#### Work to be completed
Each line of the material holding the word "subtotal" must be identified and copied.

_ _ _ _ _ _ _

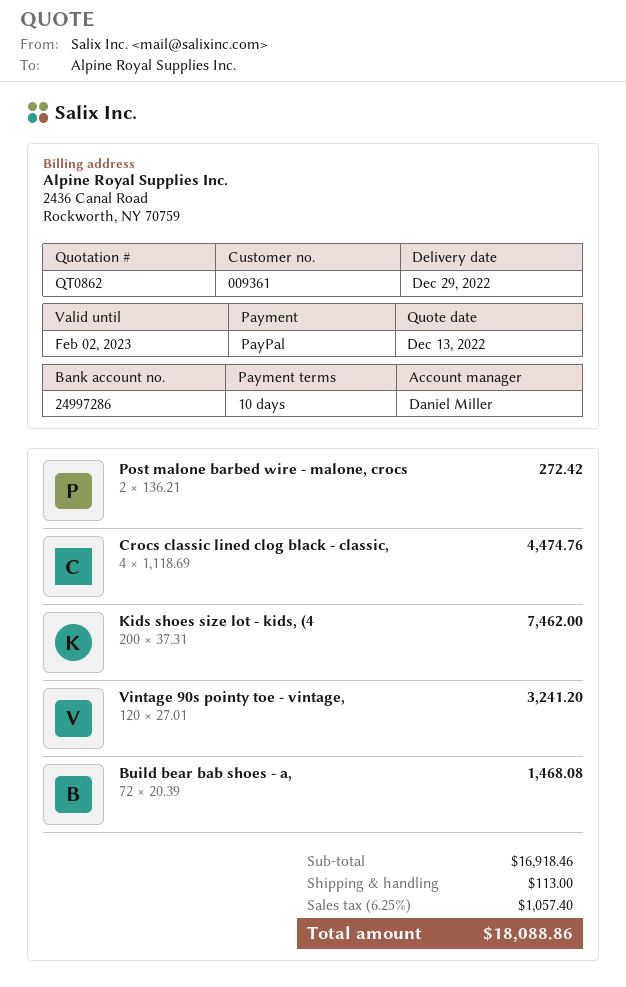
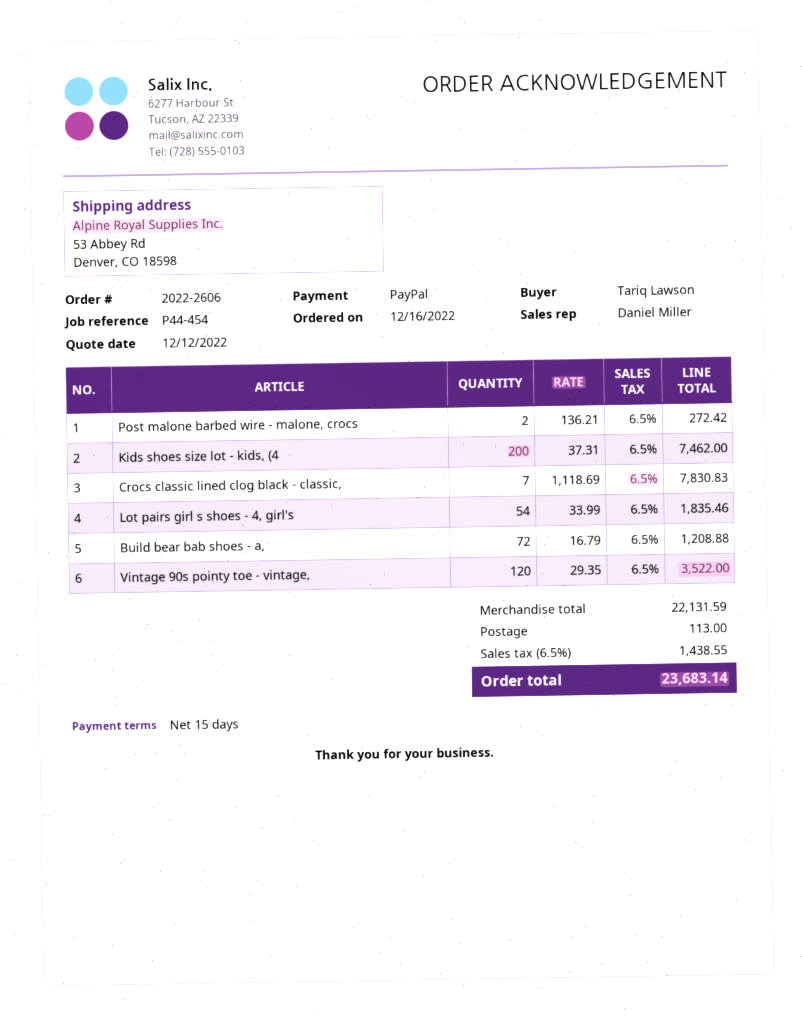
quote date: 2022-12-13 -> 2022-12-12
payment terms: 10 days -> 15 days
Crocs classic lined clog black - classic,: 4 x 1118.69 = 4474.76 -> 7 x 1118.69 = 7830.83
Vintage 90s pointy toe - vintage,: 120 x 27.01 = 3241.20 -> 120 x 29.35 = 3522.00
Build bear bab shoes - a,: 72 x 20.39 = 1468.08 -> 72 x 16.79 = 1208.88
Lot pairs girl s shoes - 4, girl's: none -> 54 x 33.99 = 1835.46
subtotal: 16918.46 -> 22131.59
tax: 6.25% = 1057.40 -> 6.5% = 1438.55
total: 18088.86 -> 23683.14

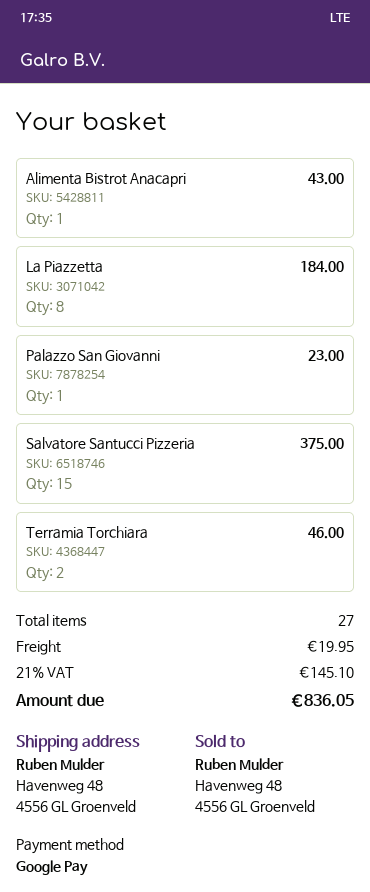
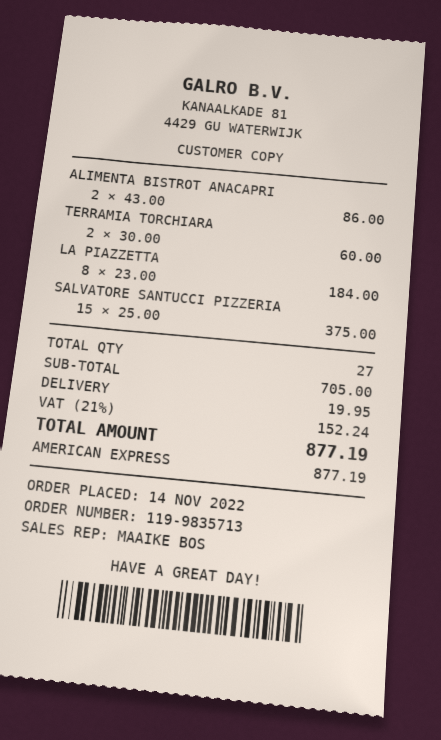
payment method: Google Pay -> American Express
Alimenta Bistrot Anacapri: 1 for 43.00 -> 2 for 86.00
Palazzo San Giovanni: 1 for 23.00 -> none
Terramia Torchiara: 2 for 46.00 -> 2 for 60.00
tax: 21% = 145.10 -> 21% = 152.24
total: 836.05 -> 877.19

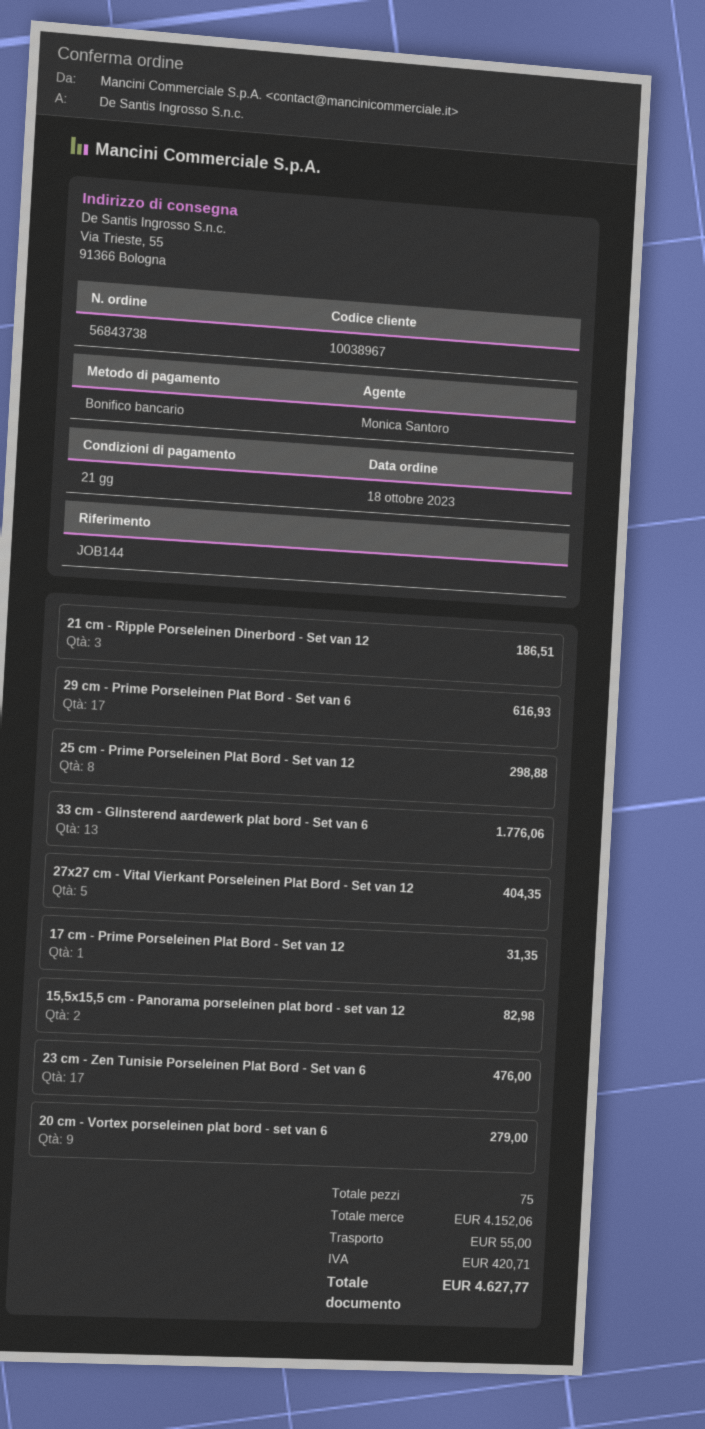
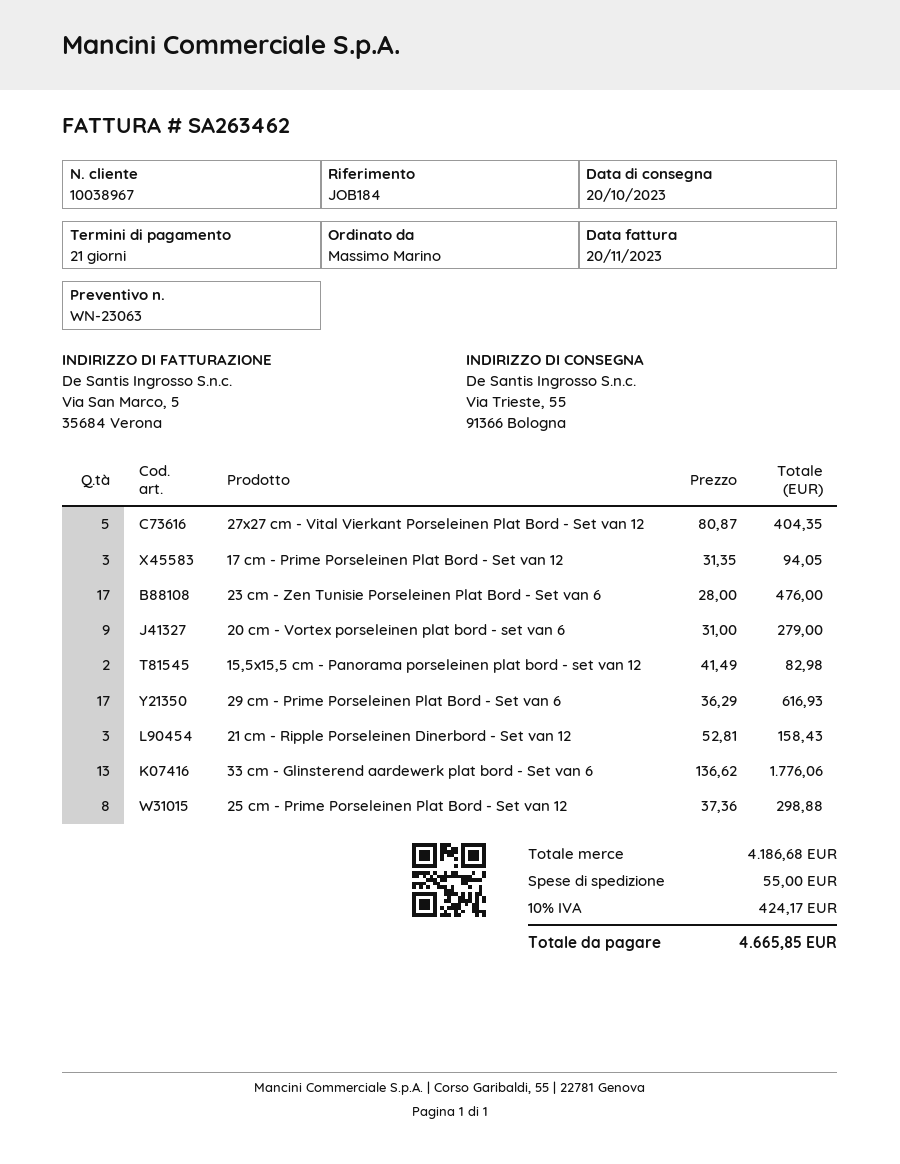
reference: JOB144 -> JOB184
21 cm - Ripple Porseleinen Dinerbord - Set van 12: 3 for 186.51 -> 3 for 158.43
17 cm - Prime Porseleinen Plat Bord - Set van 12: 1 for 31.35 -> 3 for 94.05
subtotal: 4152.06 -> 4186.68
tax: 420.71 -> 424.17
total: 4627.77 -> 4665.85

_ _ _ _ _ _ _

#### Result
subtotal: 16918.46 -> 22131.59
subtotal: 4152.06 -> 4186.68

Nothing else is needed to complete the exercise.